12. Cohete: “ Cohete” (Micro Macro / Nuevos Medios) Cohete van directos. No se sabe muy bien a dónde, pero sí cómo: frescos y sin complejos. Con su álbum de debut, estos madrileños quieren que el personal se deje la pasta en zapatillas de tanto que las van a gastar bailando. Su revisión del pop español ochentero y sutilmente desajustado es buenísimo para pasarlo en grande. No piensen mal, lo suyo no es el petardeo fiestero que tanto se estila por el indie español. Cohete van más allá y arrojan cierta complejidad musical en cada uno de los 12 cortes del disco. Incluso cuesta creer que hayan tenido que tirar por la autoedición para sacar adelante lo que a todos los efectos parece una apuesta segura. No han inventado nada nuevo (hay quien les compara con la vertiente más pop de Patrullero Mancuso, Thelemáticos o, incluso, con El Niño Gusano), pero lo han sabido explotar en todas sus virtudes y en tan sólo 35 minutos. Gabriel Trindade

11. Nueva Vulcano: “ Los Peces De Colores” (Bcore) Rabiosos pero vitales como nunca, convencidos de su nuevo mensaje, Nueva Vulcano completan con Los Peces De Colores su santísima trinidad de grandes discos, y consiguen que los tres componentes del grupo mantengan intacta su identidad pese a que cada uno de los trabajos haya sido un experimento muy diferente al anterior, este último de carácter más accesible y aspiraciones populares más amplias. Germán Aranda

10. Savath & Savalas: “ La Llama” (Stones Throw) La Llama significa el reencuentro de Guillermo Scott Herren y Eva Puyuelo cinco años después de “Apropa’t”: vuelven las letras en catalán, el castellano bien pronunciado, la métrica adecuada, y Herren puede concentrarse en acabar bien las canciones sin preocuparse por los versos.

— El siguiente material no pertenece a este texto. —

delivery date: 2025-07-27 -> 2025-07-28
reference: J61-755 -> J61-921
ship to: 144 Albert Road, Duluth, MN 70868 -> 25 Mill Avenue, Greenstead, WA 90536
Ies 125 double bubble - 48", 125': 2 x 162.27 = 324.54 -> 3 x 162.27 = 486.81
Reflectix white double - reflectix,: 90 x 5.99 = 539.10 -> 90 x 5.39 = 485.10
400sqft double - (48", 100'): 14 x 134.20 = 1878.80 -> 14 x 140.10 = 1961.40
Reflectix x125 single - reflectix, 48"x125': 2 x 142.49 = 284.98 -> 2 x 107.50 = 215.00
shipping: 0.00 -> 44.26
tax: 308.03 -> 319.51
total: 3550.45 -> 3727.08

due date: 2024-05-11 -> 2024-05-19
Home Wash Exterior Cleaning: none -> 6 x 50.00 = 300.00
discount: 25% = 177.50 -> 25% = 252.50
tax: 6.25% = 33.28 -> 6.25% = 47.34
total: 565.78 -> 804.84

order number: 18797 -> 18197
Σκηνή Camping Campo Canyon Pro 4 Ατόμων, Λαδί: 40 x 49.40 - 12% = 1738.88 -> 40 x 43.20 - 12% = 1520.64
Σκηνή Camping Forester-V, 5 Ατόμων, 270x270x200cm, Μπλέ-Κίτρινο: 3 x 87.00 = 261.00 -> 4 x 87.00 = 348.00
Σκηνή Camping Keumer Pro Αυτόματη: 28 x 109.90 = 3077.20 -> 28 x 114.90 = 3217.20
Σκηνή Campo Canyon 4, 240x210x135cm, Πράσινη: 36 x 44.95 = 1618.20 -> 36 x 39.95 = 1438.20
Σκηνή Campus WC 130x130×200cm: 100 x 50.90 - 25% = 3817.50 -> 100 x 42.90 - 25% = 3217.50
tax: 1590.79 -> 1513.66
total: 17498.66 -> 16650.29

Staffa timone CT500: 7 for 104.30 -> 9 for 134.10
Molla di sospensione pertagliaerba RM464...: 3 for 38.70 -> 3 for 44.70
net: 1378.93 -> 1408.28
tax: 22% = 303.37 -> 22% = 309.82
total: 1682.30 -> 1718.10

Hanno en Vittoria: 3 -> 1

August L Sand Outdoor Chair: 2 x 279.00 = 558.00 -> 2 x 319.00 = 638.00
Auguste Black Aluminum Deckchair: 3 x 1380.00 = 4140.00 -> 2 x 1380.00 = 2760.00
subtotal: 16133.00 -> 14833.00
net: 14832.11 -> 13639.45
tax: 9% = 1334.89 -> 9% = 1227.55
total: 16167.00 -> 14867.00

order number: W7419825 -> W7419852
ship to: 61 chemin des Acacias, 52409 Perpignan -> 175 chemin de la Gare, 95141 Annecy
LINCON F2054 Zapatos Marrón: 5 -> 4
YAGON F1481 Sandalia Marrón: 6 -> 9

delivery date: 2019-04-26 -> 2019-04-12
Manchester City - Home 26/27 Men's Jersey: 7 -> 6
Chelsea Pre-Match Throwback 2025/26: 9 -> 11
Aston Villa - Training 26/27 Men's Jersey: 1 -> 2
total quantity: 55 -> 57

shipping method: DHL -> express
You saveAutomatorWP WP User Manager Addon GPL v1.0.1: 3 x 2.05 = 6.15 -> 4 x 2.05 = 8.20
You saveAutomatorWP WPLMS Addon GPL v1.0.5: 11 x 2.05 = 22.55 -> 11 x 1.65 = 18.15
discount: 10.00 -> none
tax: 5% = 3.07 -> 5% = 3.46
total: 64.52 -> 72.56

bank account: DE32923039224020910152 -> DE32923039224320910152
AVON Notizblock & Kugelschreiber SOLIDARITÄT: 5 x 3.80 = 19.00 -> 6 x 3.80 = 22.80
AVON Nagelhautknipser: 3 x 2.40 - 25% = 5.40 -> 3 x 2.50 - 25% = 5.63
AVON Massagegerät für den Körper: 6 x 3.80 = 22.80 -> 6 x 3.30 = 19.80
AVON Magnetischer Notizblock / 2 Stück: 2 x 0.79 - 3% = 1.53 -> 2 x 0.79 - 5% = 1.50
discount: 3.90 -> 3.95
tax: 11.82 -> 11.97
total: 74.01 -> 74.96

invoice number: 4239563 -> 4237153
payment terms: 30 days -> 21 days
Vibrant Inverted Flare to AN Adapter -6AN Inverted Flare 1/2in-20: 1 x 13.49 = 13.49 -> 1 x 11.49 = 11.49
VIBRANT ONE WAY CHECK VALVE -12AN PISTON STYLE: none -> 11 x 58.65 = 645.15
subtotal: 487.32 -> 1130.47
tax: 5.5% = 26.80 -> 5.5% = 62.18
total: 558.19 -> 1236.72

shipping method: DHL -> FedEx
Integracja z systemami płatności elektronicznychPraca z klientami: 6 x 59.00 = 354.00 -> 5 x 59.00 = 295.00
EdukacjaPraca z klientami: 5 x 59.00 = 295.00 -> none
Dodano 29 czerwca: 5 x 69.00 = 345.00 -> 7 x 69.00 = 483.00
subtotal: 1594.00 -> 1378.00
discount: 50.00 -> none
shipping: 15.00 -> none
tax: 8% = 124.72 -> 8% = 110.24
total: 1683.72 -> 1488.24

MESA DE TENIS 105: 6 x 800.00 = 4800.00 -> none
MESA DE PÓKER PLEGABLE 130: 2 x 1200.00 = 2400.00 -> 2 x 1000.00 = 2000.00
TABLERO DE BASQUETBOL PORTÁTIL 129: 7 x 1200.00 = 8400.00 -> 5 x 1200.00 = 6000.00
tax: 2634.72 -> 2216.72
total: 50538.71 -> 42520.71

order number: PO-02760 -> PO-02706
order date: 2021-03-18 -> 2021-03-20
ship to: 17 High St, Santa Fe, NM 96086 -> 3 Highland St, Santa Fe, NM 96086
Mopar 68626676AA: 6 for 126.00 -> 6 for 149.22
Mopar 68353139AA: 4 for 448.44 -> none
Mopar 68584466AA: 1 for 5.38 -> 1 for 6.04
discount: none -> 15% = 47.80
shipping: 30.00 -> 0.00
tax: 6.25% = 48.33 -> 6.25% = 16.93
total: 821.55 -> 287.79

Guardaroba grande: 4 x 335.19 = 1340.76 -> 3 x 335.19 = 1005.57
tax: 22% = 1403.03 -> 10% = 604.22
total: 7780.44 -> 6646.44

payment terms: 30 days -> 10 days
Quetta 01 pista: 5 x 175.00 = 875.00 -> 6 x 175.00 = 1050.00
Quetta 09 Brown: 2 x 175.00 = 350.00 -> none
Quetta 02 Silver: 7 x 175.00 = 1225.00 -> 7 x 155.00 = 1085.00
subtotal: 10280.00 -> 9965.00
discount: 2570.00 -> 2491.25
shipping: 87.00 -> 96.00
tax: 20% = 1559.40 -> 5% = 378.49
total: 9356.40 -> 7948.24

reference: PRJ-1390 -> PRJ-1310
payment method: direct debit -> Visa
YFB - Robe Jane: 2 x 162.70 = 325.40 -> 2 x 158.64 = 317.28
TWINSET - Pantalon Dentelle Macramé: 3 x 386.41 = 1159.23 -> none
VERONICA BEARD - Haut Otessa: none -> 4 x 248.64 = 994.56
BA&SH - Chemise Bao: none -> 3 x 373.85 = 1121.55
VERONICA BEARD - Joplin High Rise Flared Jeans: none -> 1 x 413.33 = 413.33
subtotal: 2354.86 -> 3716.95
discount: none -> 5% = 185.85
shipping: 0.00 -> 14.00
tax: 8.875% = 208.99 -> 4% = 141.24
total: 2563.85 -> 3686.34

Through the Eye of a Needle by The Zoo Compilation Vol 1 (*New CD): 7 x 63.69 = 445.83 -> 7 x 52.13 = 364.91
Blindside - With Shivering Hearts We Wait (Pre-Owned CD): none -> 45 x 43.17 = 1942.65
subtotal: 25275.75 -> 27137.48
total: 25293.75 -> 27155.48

Esencialmente, es el mismo disco de Savath & Savalas desde hace una década: de luz tibia, de ventanas abiertas, con circulación de aire. Con base acústica y retoques en la producción que le dan un acabado más electrónico por momentos. Transmite serenidad, y cada canción, aunque sea imperfecta o le falte más desarrollo, tiene su lógica. Aquí es fundamental la poética de Eva: las canciones hablan de su pequeño mundo costumbrista catalán, retrata las tardes en la Barceloneta tomando el fresco después de salir de trabajar, los paseos por el antiguo Chino. Más que un disco es un diario de una amistad recuperada, el de dos personas pasándolo bien haciendo canciones sin apenas ninguna pretensión de trascendencia. Como las noches de verano, vienen, se van y dejan una sensación agradable, como el aroma de los jazmines. Juan Pablo Forner

9. R De Rumba & Xhelazz: “De Vuelta Al Estudio” (RapSolo) No es de extrañar que en una cosecha tan rácana como la de esta temporada en el ámbito del rap español, un disco de rarezas, remixes y temas inéditos a cargo de R De Rumba, DJ y productor de Violadores Del Verso, y Xhelazz, MC y también beatmaker, se haya convertido con todo merecimiento en la referencia más destacada y completa del año en la materia. En Zaragoza y alrededores se está cociendo el mejor rap de la piel de toro del momento, y aunque a priori “De Vuelta Al Estudio” pueda parecer un proyecto menor o coyuntural, dada su condición de impasse discográfico de Violadores Del Verso y del propio Xhelazz, lo cierto es que su contenido ha superado todas las previsiones y ha podido aportar un plus de solemnidad, seriedad, rotundidad y talento al catálogo de lanzamientos de este 2009. David Broc

8. Hektagon: “London” (Freaks Of Nature) “London”, su nombre lo indica, es una elegía a la capital inglesa, que es también la cuna y capital del dubstep. Este álbum suena a cemento y sabe a especias, dibuja el sonido de un barrio multiétnico y obrero, y se desarrolla a partir de empujones de subgraves salvajes y contrastes de atmósferas luminosas. Sin embargo, tan londinense debut en largo lleva nombre español: Hektagon es Héctor Hernández, hidalgo castellano que se mudó hace pocos años a Londres para dominar el lenguaje experimental y rudo de productores del estilo de Reso, Caspa o TRG. Catorce buenos argumentos para dar fe de que el dubstep ya es un lenguaje global y que los españoles, al igual que los blancos, también la saben meter. Javier Blánquez

7. La Bien Querida: “ Romancero” (Elefant) Disco generacional, clave, Romancero tiene, además, una virtud literaria, estética, indiscutible. Da voz, concede todo el protagonismo a un personaje hasta ahora más o menos inédito en el panorama pop español. A saber, una mujer, de treinta y tantos, desorientada, melancólica, que busca una sola cosa. Una sola por encima de todo: el amor. El debut de La Bien Querida dota de vida al reverso femenino del imaginario indie y lo hace, por tanto, más complejo, más maduro. Le da, por fin, forma. Se trata de un álbum que consigue narrar, al mismo tiempo, una ruptura y un comienzo. Es a la vez un disco de amor entregado y sumiso y uno sobre amarguras y reproches. Es esperanzado y desolador. Si no es el disco del año, se le parece mucho. Fernando Navarro

6. Internet 2: “ Viva La Música!” (Producciones Doradas)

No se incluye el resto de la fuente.